Plasma sheaths formed by spacecraft affect nearby electron and ion trajectories internal name

Plasma sheaths formed by spacecraft affect nearby electron and ion trajectories lead image

Because spacecraft have no connection to ground, their accumulation of charge during flight creates a plasma sheath around the vehicle, affecting scientific measurements taken in flight. A recent paper by Barrie et al. studies the deflection of particles caused by this charge accumulation. By looking at detection biases of electrons and ions, the researchers created a map of particle migration to determine from where detected particles originated.

“There are subtle error signatures present in science data, and we propose that this bias effect is one source of those error signatures,” said author Alex Barrie.

The group found the particles are deflected in both energy and direction.
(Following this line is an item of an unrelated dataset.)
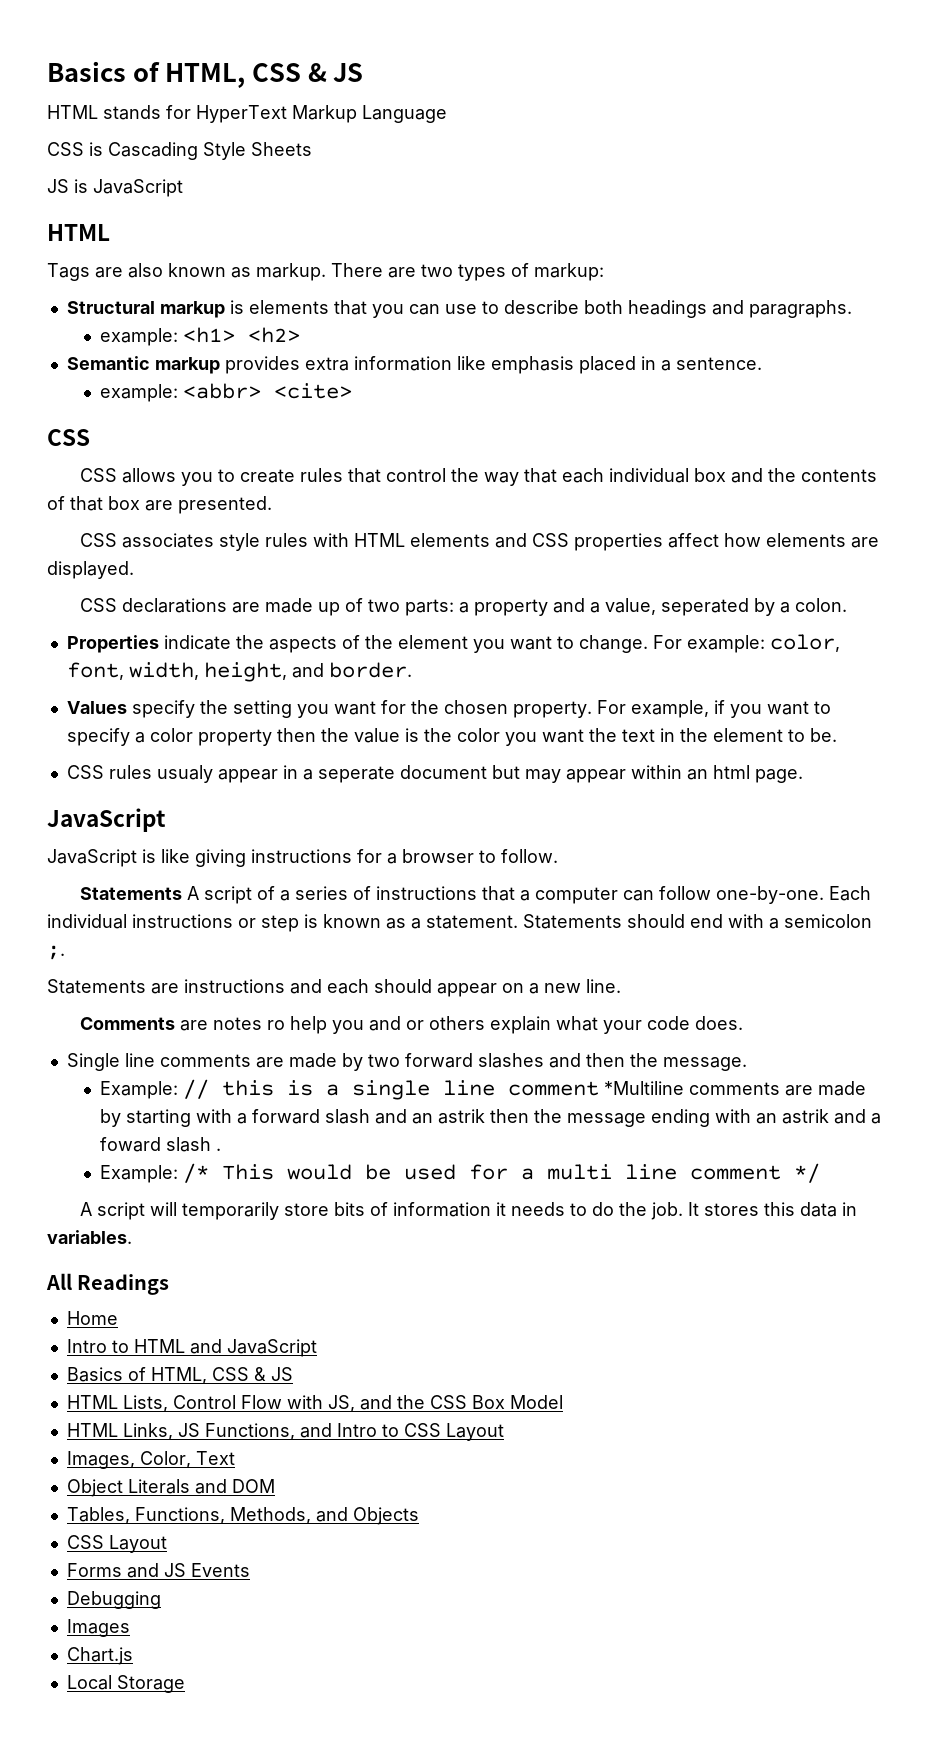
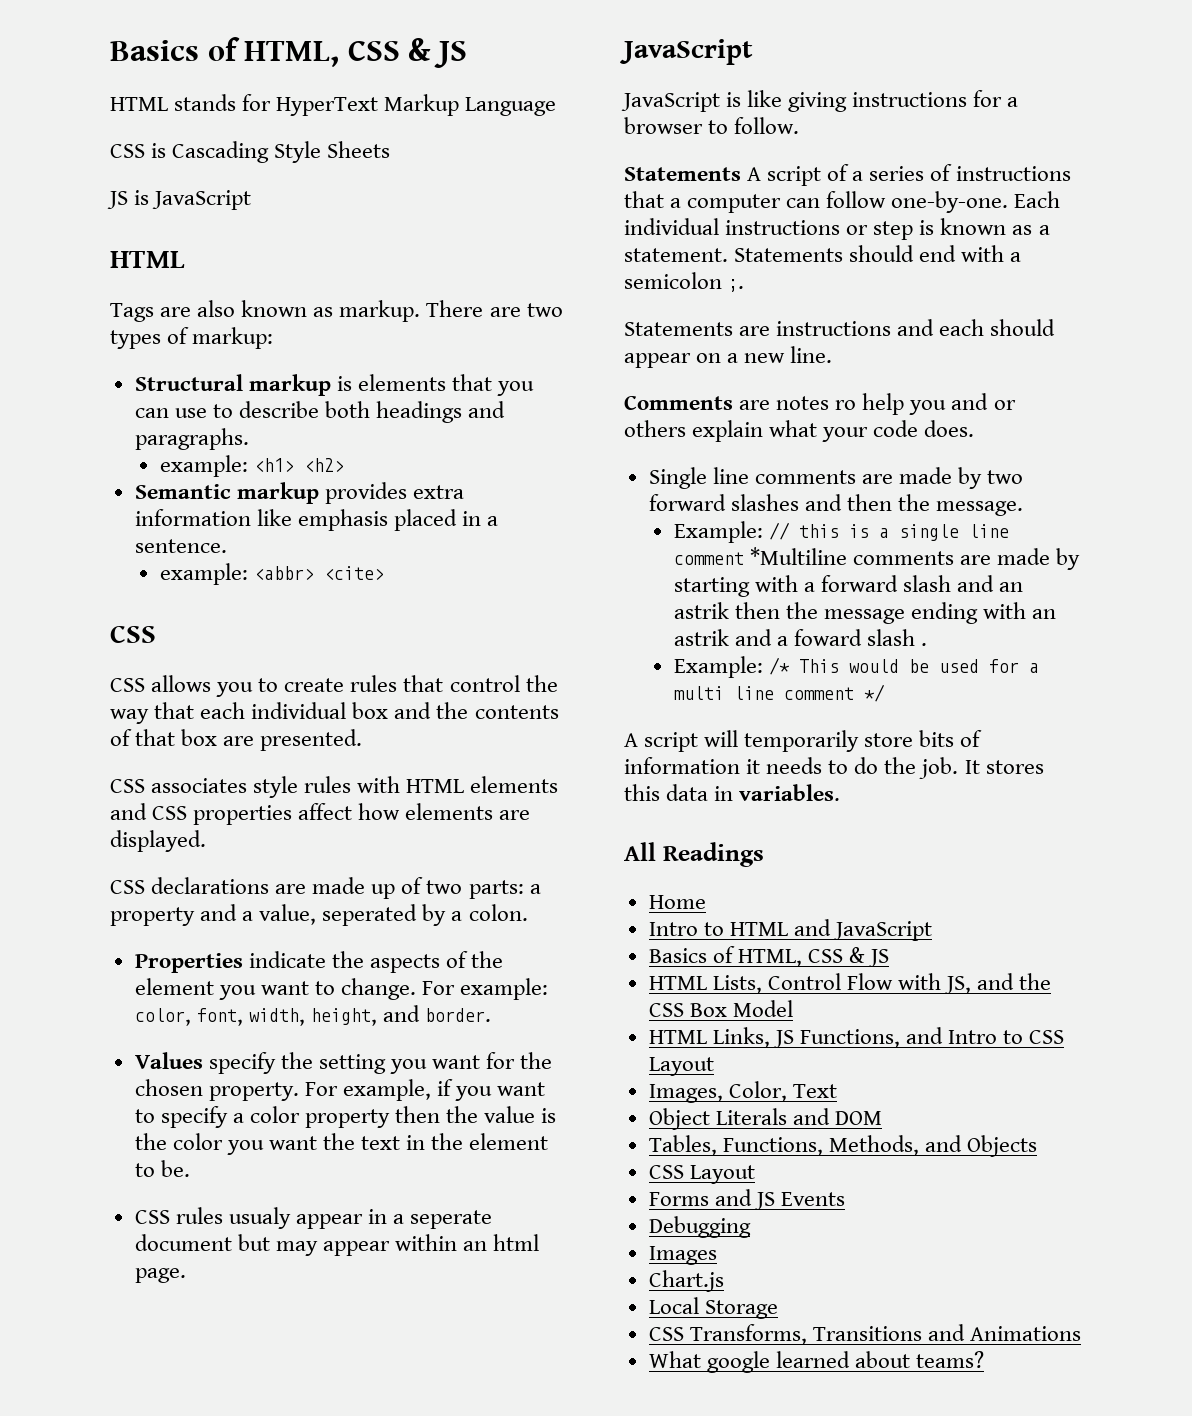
(185, 1684) none -> [648,1324,1082,1345] [648,1351,985,1373] // CSS Transforms, Transitions and Animations // What google learned about teams?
Both electrons and ions undergo a non-uniform deflection, which results in an asymmetry in their detection. Wire booms on the spacecraft – used to measure electric fields – are found to be the primary drivers of the observed asymmetries.

“It was interesting to see how such a thin wire could have such a large effect on measurements of the surrounding plasma,” Barrie said.

To obtain particle counts and map their trajectories, data from the Fast Plasma Investigation, a plasma instrumentation suite on NASA’s Magnetospheric Multiscale (MMS) mission, were analyzed. This on-board flight data was paired with a simulation to characterize the particle behavior through the plasma sheath.

Understanding the particle paths can help scientists properly evaluate on-board data. “The real goal of this research is to perform a correction on the science data for existing missions and to inform future spacecraft design so as to avoid these effects altogether,” said Barrie. “Future space missions that mix field measurements with particle measurements could use these techniques to minimize impacts on measured science data.”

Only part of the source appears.